What Plants Are At Risk?

Although Tarnished Bugs may begin their seasonal feasting with early sprouting weeds, they quickly move on to cultivated plants.

Some of their favorites include:

  • Asian Greens
  • Strawberries
  • Cucumbers
  • Swiss Chard
  • Cauliflower
  • Tomatoes
  • Asparagus
  • Potatoes
  • Eggplants
  • Peppers
  • Cabbage
  • Broccoli
  • Turnips
  • Peaches
  • Lettuce
  • Carrots
  • Celery
  • Beans
  • Beets
  • Pears

Their predation is not limited to these fruits and vegetables, but if you are growing these crops, you should be on the lookout as these are the preferred sources of sap.

The Lifecycle of the Tarnished Lygus Plant Bug

Both adults and nymphs can overwinter in garden debris, weeds, and shrubs.

In the springtime, they emerge and begin feeding on budding plants and seedlings.

The adults lay eggs in the tender young tissues of plants.

Within a week, these eggs hatch and a whole new generation of nymphs begin feeding.

Within three or four weeks, the nymphs will transition into adult bugs.

These prolific bugs can produce as many as five generations in a single year.

What Can You Do about LygusPlant Bugs?

Set up physical barriers to keep Tarnished Plant Bugs out by installing floating row covers.

Additionally, placing white sticky traps about 2’ feet above the ground throughout your garden will attract them.

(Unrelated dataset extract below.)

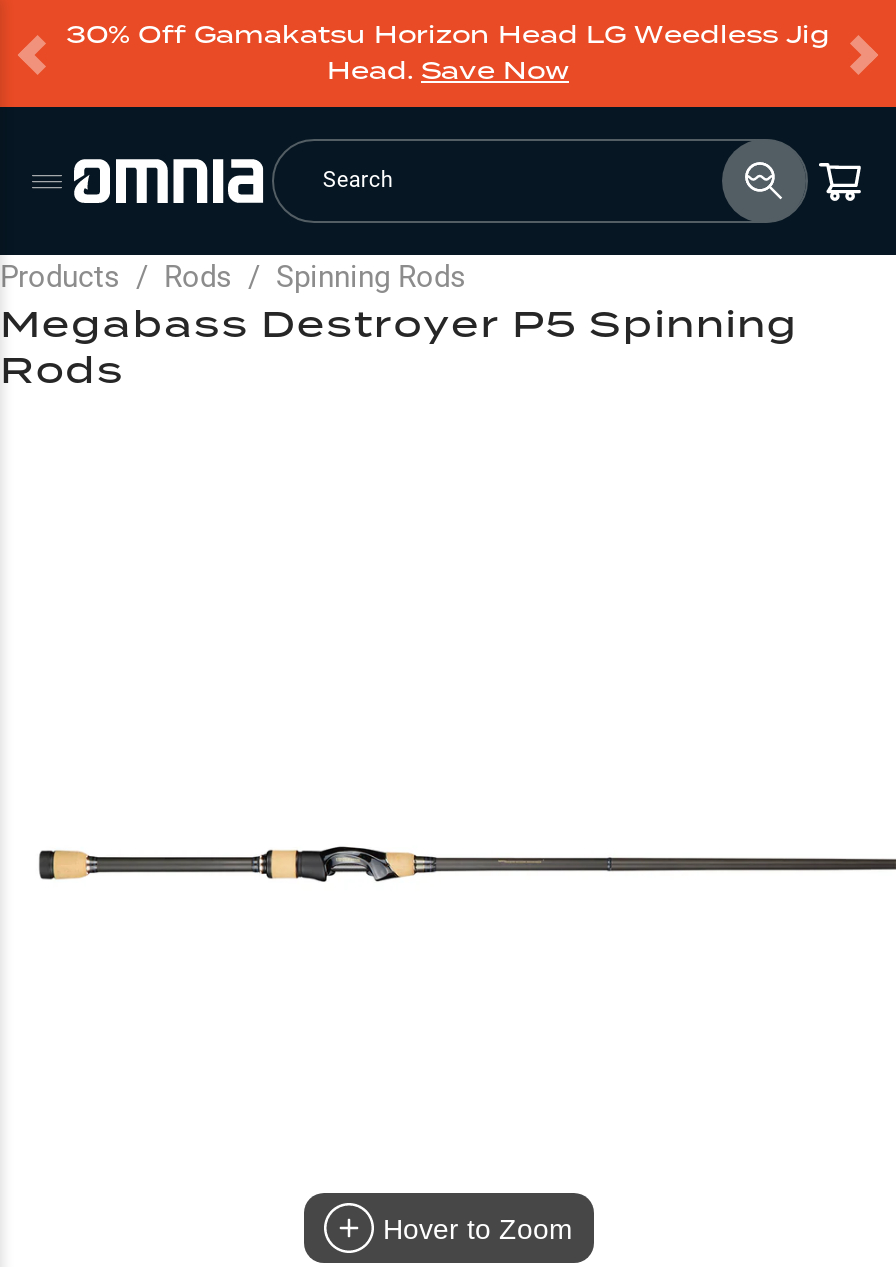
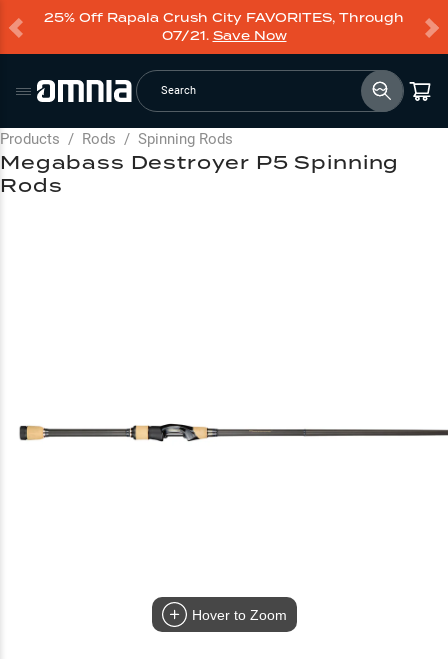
- 30% Off Gamakatsu Horizon Head LG Weedless Jig
- Head. Save Now
+ 25% Off Rapala Crush City FAVORITES, Through
+ 07/21. Save Now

You should check the traps frequently to be sure you are not also killing off beneficial bugs.

Plants with a serious infestation may need to be sprayed with pyrethrin or dusted with a substance known as sabadilla.

For the most effective, chemical-free control, you’ll need to follow a series of carefully orchestrated pest management steps.

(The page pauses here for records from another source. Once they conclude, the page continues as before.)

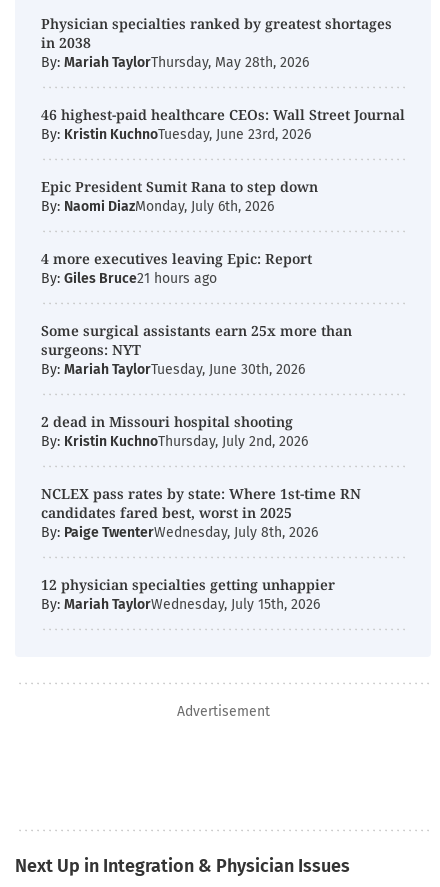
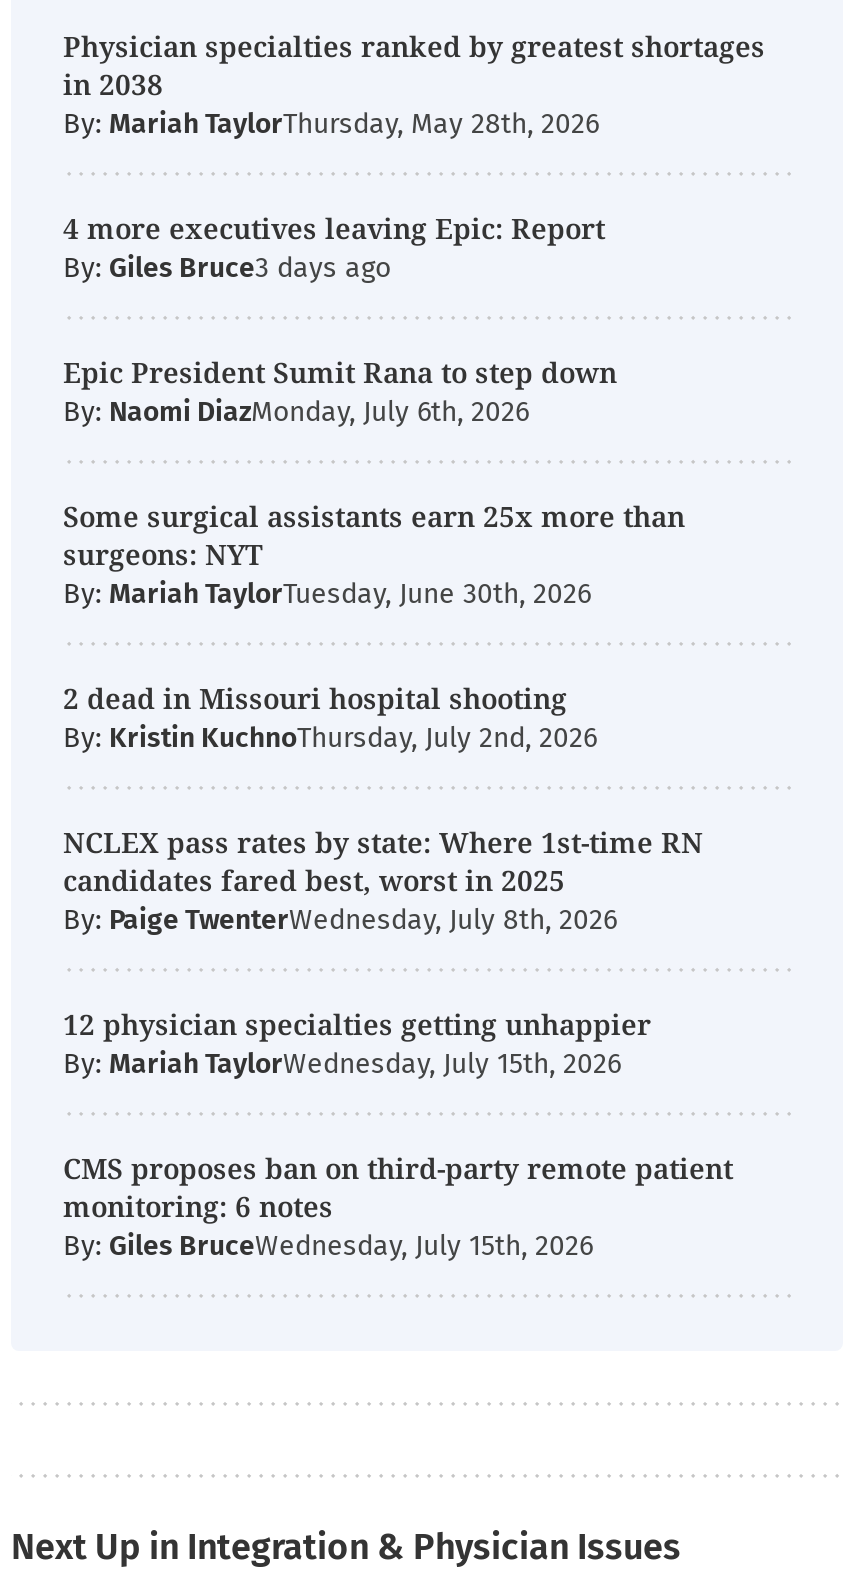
- 46 highest-paid healthcare CEOs: Wall Street Journal
- By: Kristin KuchnoTuesday, June 23rd, 2026
+ By: Giles Bruce

moved up: 4 more executives leaving Epic: Report

- By: Giles Bruce21 hours ago

- Advertisement
+ CMS proposes ban on third-party remote patient
+ monitoring: 6 notes
+ By: Giles BruceWednesday, July 15th, 2026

#1 Remove any debris and weeds around your garden.

Tarnished Plant Bugs are especially fond of:

  • Lamb’s Quarters
  • Wild Mustard
  • Smartweed
  • Chickweed
  • Dandelion
  • Pig Weed
  • Curly Dock

#2 In advance of planting your crops, you’ll want to plant some pollen-producing plants to attract pirate bugs, damsel bugs, and big-eyed bugs.

These are natural plant bug predators which make short work of Tarnished Plant Bugs and their kin.

#3 Place some white sticky traps low to the ground around your garden to catch Tarnished Plant Bugs as they emerge from overwintering.

Again, take great care to be sure you are not killing off your garden friendly insects.

If you see it, stop using the white sticky traps.

#4 When you plant your spring garden, set up row covers made of spun poly as soon as you set your plants out.

This will block access to Tarnished Plant Bugs.

Place the row covers right on the plants, or set up supports to create tunnels.

The most important thing is to make sure the edges of the row covers are sealed securely against the soil.

#5 As your new plants begin to grow, you may wish to spray them with Kaolin clay, which will confuse plant bugs and prevent them from landing on the plants, feeding on them and laying eggs.

#6 As your plants grow and develop, spray them periodically with a garlic spray to repel the bugs and prevent them from landing, feeding and egg laying.

#7 Continue to protect your plants using floating row covers.

#8 At the end of the season, after you have harvested your crops, be sure to clear away all debris and remove all dead plants from your garden.

Good housekeeping practices will deprive Tarnished Plant Bugs of a place to overwinter.

While this will not eliminate their possibilities of hiding places (they will overwinter in tree bark), it will go far toward reducing their numbers.